On espère qu'on aura enfin des réponses à toutes ces nombreuses questions

"On était complètement choqué et déçu du classement sans suite de cette affaire, raconte le père d'une des victimes, Sylvain Charnay. Ce qu'on attend c'est que toutes nos questions qu'on se pose et qui sont restées sans réponse, et bien on espère qu'avec de nouveaux enquêteurs on aura enfin des réponses à toutes ces nombreuses questions."

Malgré tout, Sylvain Charnay a conscience que l'enquête sera difficile. Quatre années se sont écoulées, mais il reste optimiste : "Depuis quatre ans il y a eu beaucoup de "baclage" si on peut dire et il y a des choses importantes qui pourront difficilement être exploitées. Je pense notamment à la maison qui a été détruite rapidement. Mais bon, il y a quand même, malgré tout, des empreintes ADN qui n'ont pas été identifiées, il y a le bornage téléphonique qu'on avait demandé, sur lequel on a toujours refusé de travailler, il y a des personnes qui n'ont toujours pas été interrogées, il y a malgré tout beaucoup de zones d'ombre qui n'ont pas été complètement élucidées, ou en tout cas des investigations n'ont pas été faites". 

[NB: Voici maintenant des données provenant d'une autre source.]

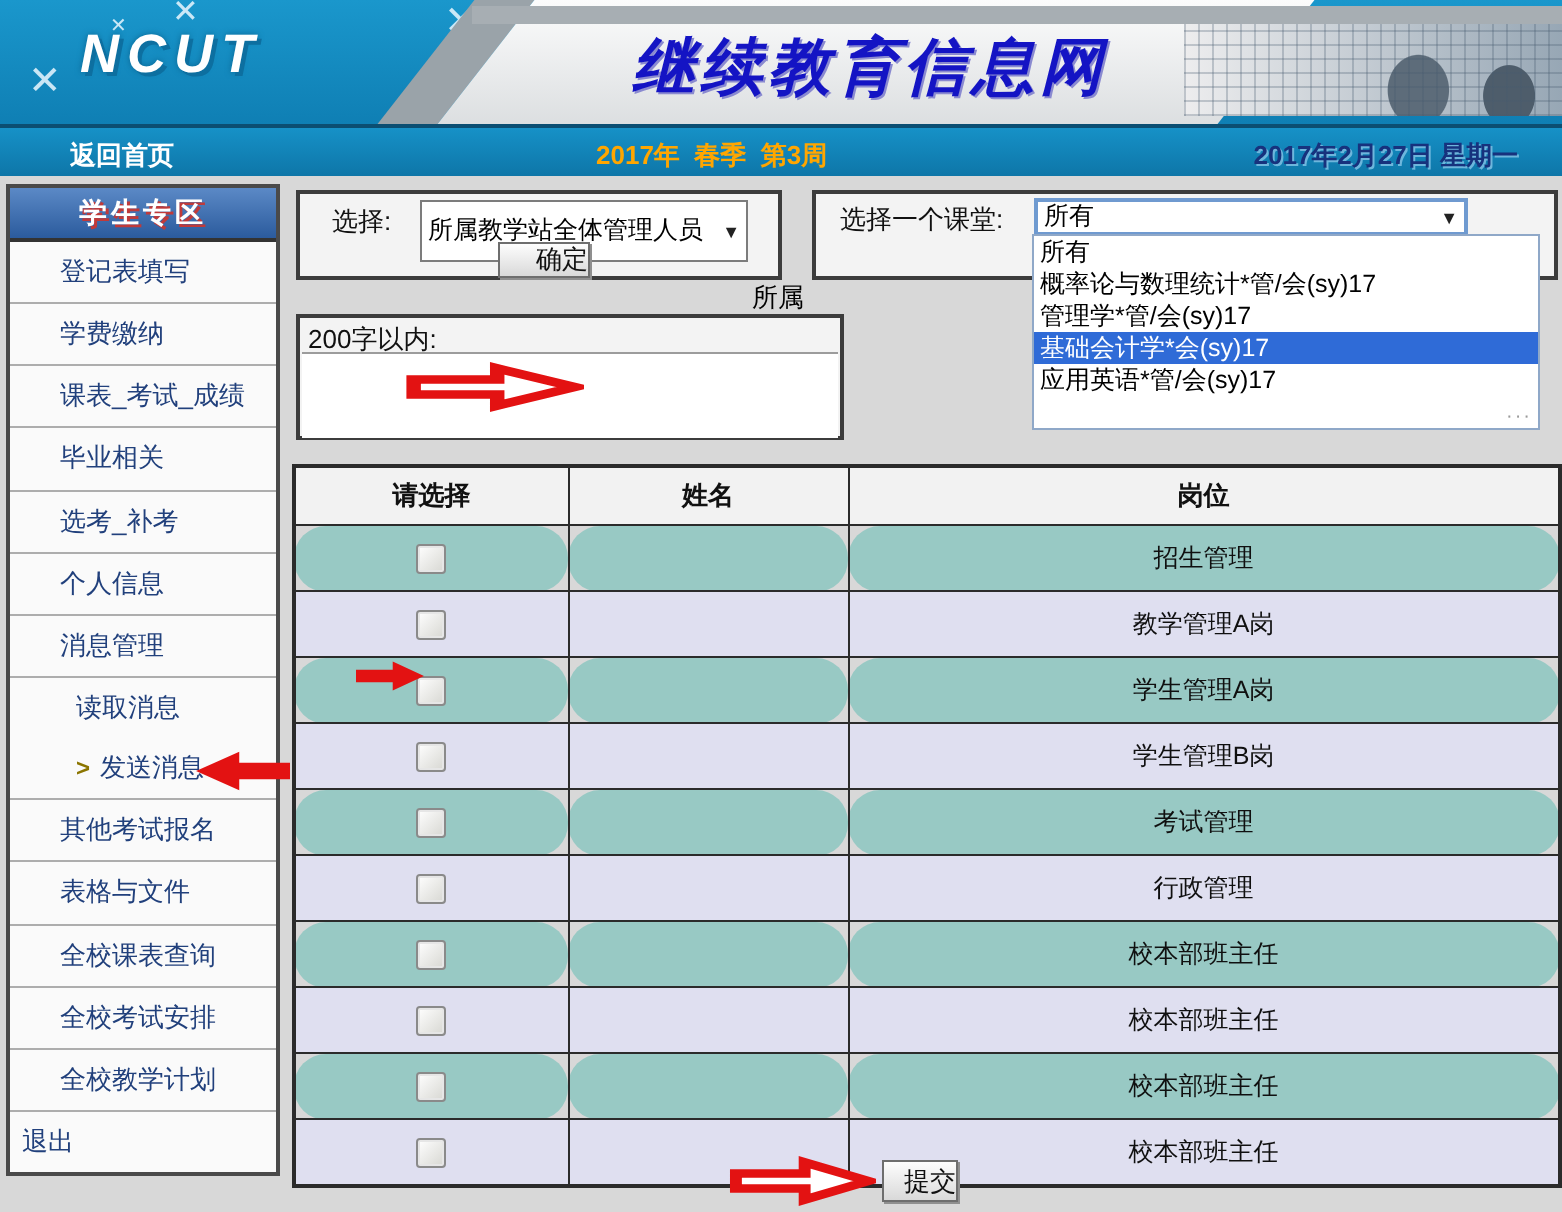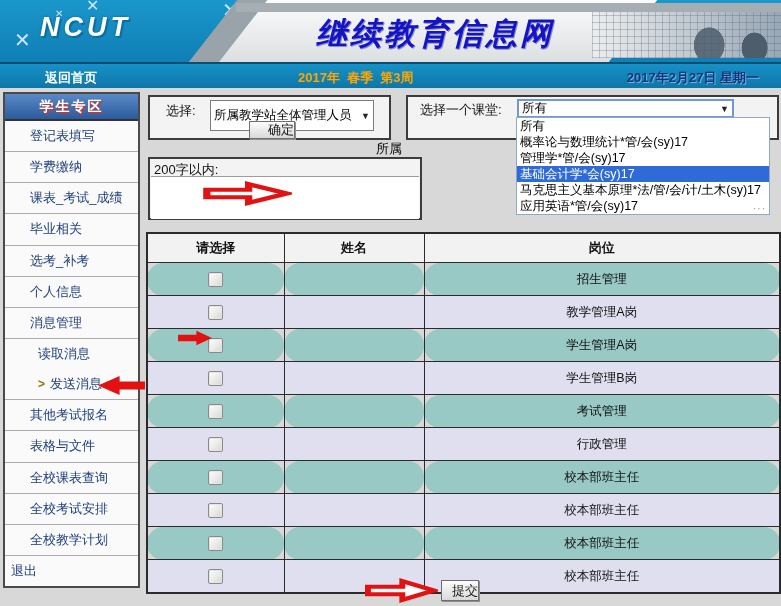"返回首页" .nav-home { left: 45px -> 35px }
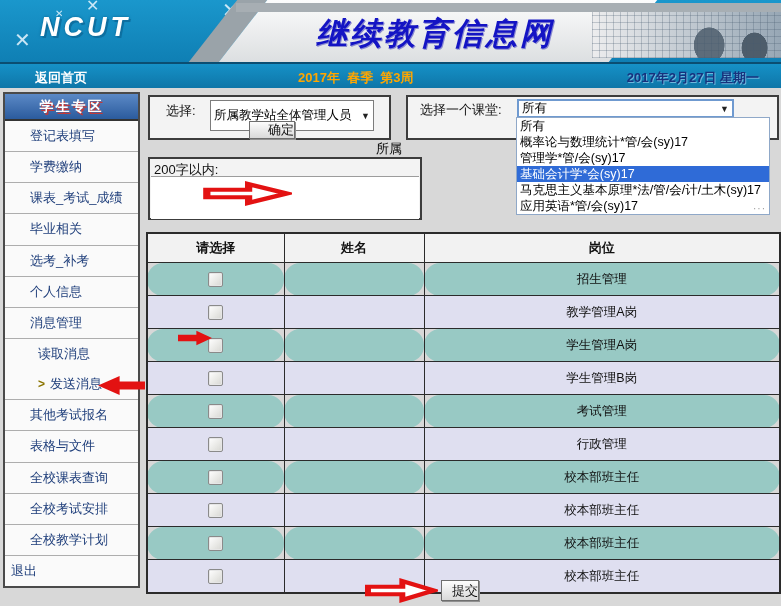"马克思主义基本原理*法/管/会/计/土木(sy)17" div.opt { html: <div>马克思主义基本原理*法/管/会/计/土木(sy)17</div> -> none }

Pour les familles des victimes, la principale question est toujours en suspens : d'où viennent les produits explosifs retrouvés dans la maison ? "On nous a dit que ce ne sont pas nos garçons qui ont fabriqué des explosifs, donc il faudra bien qu'on arrive un jour ou l'autre à savoir qui est-ce. Comment c'est arrivé là. Qui a fabriqué ça".